Disastro Bengasi
E’ il New York Times, il giornalone che tifa apertamente per la rielezione di Barack Obama, a servire un colpo micidiale contro il presidente, a soli quattro giorni dal terzo e ultimo debate contro lo sfidante repubblicano Mitt Romney a Boca Raton, in Florida. Dall’11 settembre, da quando un gruppo armato ha attaccato il consolato americano di Bengasi e ha ucciso l’ambasciatore Christopher Stevens e altri tre americani, l’Amministrazione lotta per mostrarsi all’altezza della crisi inaspettata.
Roma. E’ il New York Times, il giornalone che tifa apertamente per la rielezione di Barack Obama, a servire un colpo micidiale contro il presidente, a soli quattro giorni dal terzo e ultimo debate contro lo sfidante repubblicano Mitt Romney a Boca Raton, in Florida. Dall’11 settembre, da quando un gruppo armato ha attaccato il consolato americano di Bengasi e ha ucciso l’ambasciatore Christopher Stevens e altri tre americani, l’Amministrazione lotta per mostrarsi all’altezza della crisi inaspettata. Il presidente ha promesso giustizia con un discorso duro nel giardino delle rose della Casa Bianca e sui giornali americani s’inseguono voci sullo spiegamento di forze speciali e di droni americani in Libia. Due giorni fa è stato fatto arrivare alla stampa anche il nome dell’indiziato numero uno per l’attacco, Ahmed Abu Khattala, che ora, è stato scritto, “è in fuga nel sud o nell’est del paese, o forse è persino già all’estero”.

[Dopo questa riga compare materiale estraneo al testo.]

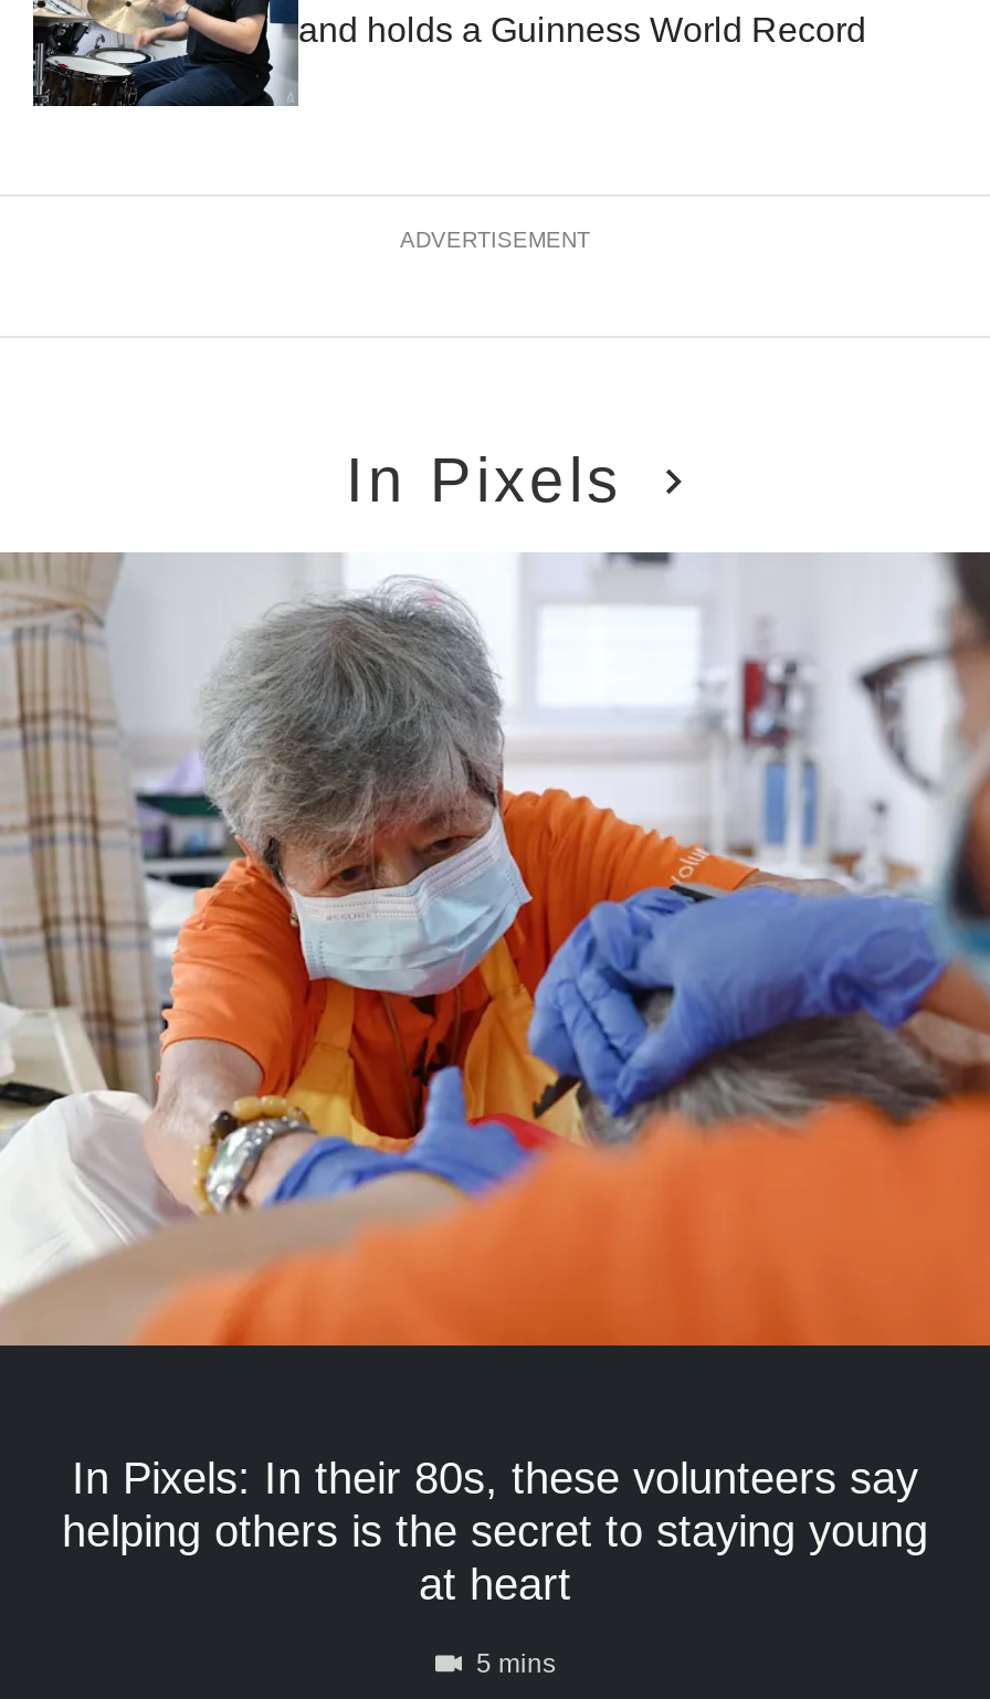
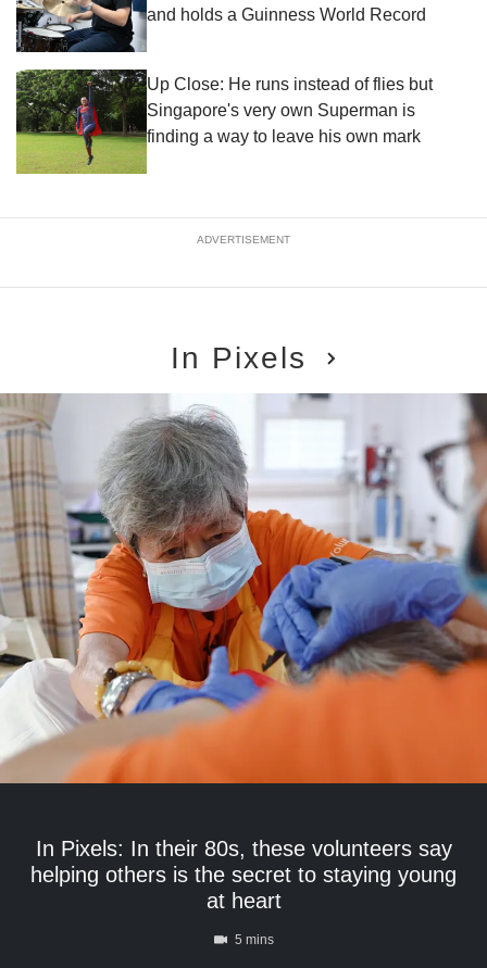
none -> [15,68,433,175] [image] | Up Close: He runs instead of flies but | Singapore's very own Superman is | finding a way to leave his own mark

Invece Abu Khattala non si è mai mosso e ieri era in un hotel di lusso di Bengasi, in fez rosso e sandali, dove – scrive l’inviato incredulo del New York Times, David Kirkpatrick – sta al bancone del bar e beve frappè alla fragola, anche se aveva chiesto succo di mango. L’intervista è surreale: Khattala dice di non far parte di al Qaida ma di sentirsi vicino alle posizioni del gruppo terrorista, per il suo fervore islamico, sostiene che l’America se li cerca, gli attacchi e gli attentati, con la sua politica estera aggressiva e cerca di convertire Kirkpatrick all’islam. Il debate di lunedì è sulla politica estera e l’intervista all’insolente Khattala potrebbe essere la mazza di ferro che cade inattesa nelle mani di Romney.